→ **EXERCISE GOAL**
Only lines holding "prices" are needed; copy each of them from the data below.

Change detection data
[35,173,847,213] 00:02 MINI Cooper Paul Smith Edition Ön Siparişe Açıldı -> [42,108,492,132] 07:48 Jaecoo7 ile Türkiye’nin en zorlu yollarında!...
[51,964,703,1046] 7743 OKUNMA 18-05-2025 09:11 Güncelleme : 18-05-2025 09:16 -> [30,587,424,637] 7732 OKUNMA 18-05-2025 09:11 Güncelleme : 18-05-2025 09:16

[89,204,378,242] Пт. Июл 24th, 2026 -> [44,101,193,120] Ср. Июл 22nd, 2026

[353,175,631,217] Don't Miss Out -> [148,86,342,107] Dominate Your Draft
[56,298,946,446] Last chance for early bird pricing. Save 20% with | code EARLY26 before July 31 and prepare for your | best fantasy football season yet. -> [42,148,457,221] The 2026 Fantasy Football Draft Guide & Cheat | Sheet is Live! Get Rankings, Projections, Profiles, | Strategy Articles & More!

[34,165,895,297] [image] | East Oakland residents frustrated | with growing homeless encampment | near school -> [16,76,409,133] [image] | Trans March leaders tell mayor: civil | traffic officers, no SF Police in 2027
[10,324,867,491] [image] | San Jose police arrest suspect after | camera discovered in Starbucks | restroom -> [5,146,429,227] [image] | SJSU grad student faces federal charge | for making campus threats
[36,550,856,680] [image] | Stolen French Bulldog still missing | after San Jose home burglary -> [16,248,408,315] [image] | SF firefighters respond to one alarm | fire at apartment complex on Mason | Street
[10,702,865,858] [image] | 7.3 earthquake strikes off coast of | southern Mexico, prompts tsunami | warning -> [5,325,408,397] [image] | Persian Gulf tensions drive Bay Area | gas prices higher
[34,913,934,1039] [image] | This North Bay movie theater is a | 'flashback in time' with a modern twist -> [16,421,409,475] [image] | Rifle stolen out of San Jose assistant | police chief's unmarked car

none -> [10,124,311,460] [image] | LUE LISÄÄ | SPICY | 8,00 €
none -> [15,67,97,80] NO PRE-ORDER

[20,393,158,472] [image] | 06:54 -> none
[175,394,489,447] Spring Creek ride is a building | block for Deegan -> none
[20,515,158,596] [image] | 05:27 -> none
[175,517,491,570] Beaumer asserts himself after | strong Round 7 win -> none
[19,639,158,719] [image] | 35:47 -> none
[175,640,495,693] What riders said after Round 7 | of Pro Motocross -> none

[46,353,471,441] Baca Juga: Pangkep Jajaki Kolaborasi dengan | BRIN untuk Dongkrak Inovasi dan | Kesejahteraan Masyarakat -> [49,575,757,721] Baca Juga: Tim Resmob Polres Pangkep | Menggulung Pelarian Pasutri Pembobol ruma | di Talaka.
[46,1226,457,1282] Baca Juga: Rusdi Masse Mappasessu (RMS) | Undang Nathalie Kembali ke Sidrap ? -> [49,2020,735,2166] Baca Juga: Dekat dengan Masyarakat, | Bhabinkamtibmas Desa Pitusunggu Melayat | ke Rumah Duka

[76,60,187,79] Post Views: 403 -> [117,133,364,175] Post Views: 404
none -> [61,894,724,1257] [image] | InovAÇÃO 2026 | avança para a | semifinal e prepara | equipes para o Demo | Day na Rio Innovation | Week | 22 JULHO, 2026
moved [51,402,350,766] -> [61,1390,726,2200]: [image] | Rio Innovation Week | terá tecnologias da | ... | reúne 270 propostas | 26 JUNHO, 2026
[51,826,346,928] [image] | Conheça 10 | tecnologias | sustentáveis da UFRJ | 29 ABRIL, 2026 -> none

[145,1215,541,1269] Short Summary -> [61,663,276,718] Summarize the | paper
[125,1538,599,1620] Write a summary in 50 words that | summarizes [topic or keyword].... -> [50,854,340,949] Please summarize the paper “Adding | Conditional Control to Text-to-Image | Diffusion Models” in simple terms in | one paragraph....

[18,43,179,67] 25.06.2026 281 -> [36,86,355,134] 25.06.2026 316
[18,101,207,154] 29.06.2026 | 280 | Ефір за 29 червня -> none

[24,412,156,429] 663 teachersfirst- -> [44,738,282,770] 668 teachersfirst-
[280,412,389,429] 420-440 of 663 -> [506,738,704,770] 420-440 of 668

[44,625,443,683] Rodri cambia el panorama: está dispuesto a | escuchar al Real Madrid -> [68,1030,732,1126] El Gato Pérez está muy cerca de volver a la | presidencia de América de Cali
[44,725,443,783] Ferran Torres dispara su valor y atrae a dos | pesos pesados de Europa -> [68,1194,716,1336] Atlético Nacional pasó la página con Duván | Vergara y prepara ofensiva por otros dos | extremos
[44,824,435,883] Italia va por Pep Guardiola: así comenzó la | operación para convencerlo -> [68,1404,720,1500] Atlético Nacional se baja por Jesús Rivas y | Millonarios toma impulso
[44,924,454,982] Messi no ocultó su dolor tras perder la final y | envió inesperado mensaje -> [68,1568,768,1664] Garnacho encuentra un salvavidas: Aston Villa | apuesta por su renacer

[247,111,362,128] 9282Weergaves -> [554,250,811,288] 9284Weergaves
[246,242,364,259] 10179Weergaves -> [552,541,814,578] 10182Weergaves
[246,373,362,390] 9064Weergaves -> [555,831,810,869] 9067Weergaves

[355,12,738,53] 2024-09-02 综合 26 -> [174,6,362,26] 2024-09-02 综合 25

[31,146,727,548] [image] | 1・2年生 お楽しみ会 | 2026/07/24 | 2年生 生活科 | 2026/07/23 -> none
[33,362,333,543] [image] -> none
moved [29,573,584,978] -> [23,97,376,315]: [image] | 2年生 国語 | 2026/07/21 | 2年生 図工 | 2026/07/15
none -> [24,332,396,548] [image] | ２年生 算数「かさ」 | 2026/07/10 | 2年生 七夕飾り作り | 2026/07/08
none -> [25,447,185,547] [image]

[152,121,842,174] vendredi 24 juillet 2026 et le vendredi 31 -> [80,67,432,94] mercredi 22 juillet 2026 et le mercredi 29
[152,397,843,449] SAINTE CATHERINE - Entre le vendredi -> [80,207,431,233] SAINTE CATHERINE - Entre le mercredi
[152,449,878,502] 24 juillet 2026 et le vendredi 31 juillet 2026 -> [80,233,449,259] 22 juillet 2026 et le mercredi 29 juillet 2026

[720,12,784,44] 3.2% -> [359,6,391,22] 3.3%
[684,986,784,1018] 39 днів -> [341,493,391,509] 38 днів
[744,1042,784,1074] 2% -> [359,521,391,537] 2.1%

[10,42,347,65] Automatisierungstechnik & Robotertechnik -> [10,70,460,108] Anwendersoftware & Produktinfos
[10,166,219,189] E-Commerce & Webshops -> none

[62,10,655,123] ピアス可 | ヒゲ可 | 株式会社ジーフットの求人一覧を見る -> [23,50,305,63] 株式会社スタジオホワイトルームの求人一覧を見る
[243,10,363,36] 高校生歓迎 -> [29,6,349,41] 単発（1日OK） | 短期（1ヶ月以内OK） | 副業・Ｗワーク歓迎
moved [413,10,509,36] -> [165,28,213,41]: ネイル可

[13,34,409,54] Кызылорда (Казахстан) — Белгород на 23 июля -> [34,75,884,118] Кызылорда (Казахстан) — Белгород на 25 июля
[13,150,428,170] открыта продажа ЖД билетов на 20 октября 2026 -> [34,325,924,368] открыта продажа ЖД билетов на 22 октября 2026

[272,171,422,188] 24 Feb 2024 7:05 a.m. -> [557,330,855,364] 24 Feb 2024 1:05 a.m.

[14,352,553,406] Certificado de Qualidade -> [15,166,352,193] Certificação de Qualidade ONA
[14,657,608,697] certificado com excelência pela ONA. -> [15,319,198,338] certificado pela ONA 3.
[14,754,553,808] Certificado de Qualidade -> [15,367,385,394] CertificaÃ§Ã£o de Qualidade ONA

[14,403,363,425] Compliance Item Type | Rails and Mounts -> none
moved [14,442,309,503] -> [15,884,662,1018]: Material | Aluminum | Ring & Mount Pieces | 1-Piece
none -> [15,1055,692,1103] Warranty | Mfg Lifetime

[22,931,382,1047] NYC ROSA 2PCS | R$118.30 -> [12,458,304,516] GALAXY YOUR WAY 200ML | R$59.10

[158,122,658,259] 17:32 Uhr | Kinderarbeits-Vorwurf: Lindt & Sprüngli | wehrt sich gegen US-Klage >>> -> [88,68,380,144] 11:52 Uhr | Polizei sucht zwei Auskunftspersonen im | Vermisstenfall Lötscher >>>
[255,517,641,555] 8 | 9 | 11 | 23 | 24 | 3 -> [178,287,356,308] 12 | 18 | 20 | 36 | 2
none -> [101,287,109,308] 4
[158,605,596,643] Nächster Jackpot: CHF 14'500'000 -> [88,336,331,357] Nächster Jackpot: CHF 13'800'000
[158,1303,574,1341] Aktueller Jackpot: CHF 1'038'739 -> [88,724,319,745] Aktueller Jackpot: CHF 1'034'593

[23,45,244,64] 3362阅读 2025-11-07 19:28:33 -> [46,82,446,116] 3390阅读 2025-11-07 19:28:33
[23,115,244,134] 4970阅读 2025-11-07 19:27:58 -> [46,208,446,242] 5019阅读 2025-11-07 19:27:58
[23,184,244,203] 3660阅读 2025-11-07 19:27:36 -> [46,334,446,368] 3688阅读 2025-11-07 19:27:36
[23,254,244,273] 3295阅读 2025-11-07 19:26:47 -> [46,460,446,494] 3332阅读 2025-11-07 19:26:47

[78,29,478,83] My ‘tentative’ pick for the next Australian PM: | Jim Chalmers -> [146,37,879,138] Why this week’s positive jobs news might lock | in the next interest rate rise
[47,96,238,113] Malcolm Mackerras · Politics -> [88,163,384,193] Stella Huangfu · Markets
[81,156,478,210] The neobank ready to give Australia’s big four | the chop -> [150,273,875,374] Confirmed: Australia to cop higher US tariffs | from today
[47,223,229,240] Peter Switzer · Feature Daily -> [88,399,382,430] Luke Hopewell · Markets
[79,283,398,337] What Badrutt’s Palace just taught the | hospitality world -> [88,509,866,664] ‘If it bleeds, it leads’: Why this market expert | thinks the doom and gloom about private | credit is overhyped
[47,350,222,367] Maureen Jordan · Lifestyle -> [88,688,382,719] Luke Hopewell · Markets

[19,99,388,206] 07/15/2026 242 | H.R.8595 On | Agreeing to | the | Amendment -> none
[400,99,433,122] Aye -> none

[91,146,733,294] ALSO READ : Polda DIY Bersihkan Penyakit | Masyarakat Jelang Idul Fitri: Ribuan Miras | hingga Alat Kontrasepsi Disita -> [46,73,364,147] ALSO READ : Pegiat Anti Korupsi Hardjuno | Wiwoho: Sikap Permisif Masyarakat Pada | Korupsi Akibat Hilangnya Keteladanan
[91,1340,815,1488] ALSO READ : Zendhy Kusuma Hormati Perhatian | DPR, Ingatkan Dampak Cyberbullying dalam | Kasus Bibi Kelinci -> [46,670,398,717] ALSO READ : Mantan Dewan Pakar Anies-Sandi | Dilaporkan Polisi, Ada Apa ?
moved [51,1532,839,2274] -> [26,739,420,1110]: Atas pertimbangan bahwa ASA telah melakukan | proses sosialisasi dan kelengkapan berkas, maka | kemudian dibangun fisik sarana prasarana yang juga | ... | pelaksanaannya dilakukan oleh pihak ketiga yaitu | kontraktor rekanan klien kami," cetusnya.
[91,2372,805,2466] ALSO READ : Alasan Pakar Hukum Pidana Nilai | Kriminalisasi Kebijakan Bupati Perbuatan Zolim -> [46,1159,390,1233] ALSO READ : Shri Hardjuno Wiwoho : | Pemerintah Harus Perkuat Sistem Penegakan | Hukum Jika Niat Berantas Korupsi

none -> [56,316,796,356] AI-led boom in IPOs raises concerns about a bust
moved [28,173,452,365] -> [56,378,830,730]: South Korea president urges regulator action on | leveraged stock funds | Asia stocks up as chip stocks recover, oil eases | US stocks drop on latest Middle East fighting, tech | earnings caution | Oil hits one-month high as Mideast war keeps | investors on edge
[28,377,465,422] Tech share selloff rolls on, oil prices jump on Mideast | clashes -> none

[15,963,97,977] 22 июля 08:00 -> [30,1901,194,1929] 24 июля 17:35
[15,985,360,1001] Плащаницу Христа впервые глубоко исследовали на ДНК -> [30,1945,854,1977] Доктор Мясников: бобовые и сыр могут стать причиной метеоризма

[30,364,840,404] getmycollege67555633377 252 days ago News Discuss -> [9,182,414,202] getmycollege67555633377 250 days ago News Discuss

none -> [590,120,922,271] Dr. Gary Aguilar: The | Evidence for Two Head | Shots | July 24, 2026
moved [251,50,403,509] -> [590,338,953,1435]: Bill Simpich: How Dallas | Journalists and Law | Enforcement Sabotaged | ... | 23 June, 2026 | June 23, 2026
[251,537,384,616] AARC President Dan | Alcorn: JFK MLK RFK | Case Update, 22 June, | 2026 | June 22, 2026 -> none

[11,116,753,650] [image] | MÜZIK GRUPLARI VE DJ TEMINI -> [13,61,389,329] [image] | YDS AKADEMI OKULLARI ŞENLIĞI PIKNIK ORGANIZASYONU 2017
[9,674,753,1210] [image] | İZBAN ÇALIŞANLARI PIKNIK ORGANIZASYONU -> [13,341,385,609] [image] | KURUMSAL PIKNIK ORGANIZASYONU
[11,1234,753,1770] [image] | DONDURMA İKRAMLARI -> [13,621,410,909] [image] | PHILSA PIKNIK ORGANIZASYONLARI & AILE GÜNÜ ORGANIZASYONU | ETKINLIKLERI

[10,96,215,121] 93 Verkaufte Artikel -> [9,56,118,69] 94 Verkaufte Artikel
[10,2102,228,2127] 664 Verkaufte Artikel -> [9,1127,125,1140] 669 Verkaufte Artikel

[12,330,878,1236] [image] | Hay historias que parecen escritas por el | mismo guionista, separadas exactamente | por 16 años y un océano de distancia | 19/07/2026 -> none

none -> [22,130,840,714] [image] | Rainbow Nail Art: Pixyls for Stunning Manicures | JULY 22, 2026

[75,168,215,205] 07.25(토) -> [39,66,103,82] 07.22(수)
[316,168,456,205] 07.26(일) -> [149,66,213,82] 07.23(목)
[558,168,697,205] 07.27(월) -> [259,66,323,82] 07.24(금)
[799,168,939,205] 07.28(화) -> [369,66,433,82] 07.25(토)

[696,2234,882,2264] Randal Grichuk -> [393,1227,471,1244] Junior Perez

→ **SOLUTION FOR THIS EXERCISE**
[10,702,865,858] [image] | 7.3 earthquake strikes off coast of | southern Mexico, prompts tsunami | warning -> [5,325,408,397] [image] | Persian Gulf tensions drive Bay Area | gas prices higher
[28,377,465,422] Tech share selloff rolls on, oil prices jump on Mideast | clashes -> none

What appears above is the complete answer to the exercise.